Do this in your mind. Take what you are reading into a walk-in freezer, and take two big window fans with you. Get some dry ice, the kind that they make theatre smoke with. (If by any chance you actually do it, leave out the dry ice part. The carbon dioxide although not poisonous, will smother you.) Bring a florescent light into the freezer, one that doesn't work too well, sometimes bright and sometimes dim. Now turn on the fans and let them blow the dry ice smoke and cold air around you. Now close your eyes and picture yourself out on the bow of big red ship, moving slowly up and down with the waves, in the cold wind blowing off the ice shelf. Ahead of you, in the fog and snow is a big wall of ice, just about as tall as the ship is. From the bridge, five decks above the water, the captain can almost see up on top of the ice. Snow, ice and fog swirl off the edge of the shelf towards you. Sometimes the sky gets lighter and the sun almost comes out, but mostly it is dark and gray. The big wall in front of you disappears to the right and left, into the fog, but it is hard to tell how far away, because your eyes are constantly fooled. Your brain doesn't know distances because your eyes have nothing familiar to look at.
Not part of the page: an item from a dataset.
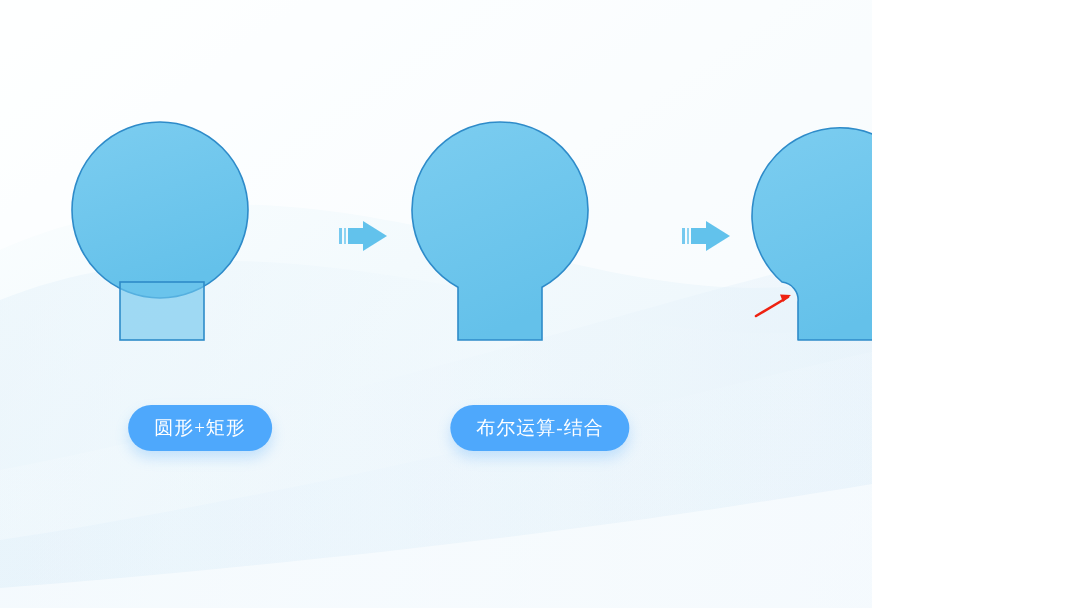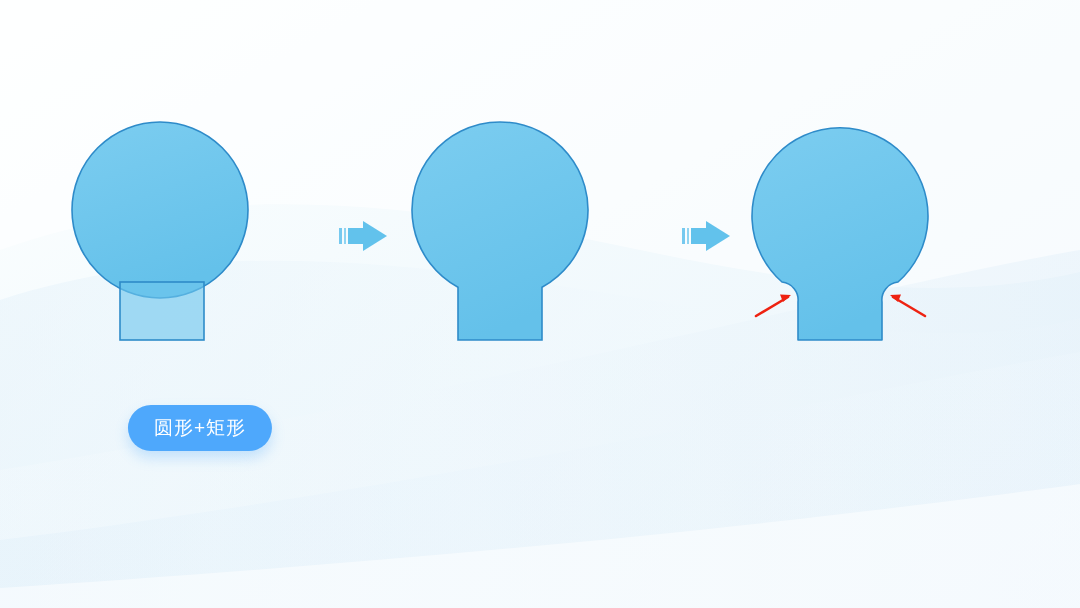"圆形+矩形" #slide { font-family: Liberation Sans, sans-serif -> Liberation Serif, serif; width: 1080px -> 872px }
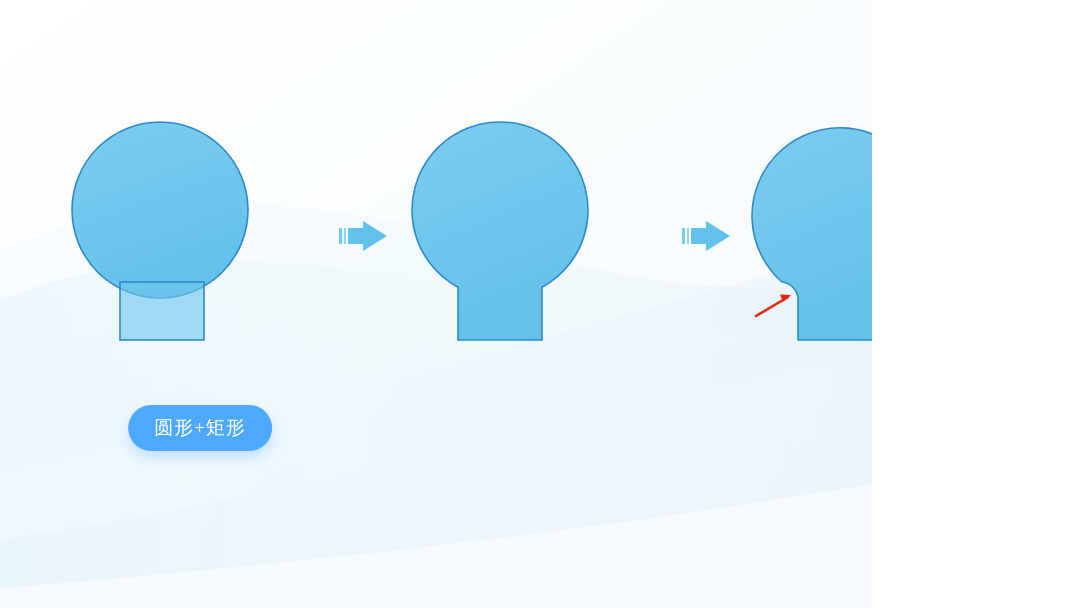"布尔运算-结合" div.label-pill { html: none -> <div> <span>布尔运算-结合</span> </div> }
The wall is not smooth. It looks like it has been chopped with a huge ax, because pieces are constantly falling off. There are also little bays, and at the edge of one an ice arch big enough for a trailer truck has been carved out by the sea. But, all in all, it is a straight wall, appearing on one side and disappearing on the other.

While you watch two skuas fly by, and later a snow petrel. They glide, turn and bank between you and the wall, looking for food. A minute later a large section of the top edge of the wall collapses and falls into the sea, hitting the water in a huge cloud of sea smoke, which quickly blows away to leave a spreading ring of floating slush.

You turn around and look off the stern of the ship, out into the fog. The water is grayish black with intensely white house-sized ice chunks floating. The wind blows wisps of mist off the water, which weave around the ice bergs and are lost in the fog. In places the sea is almost oily looking, because the water is very near freezing. You look around for as long as you can stand the cold, then go into the warm, well lit galley of the ship for a hot drink.

That's what it is like right at the edge of that big white area on the map, called the Ross Ice Shelf.


The edge of the Ross Sea ice shelf as seen from the Nathaniel B. Palmer.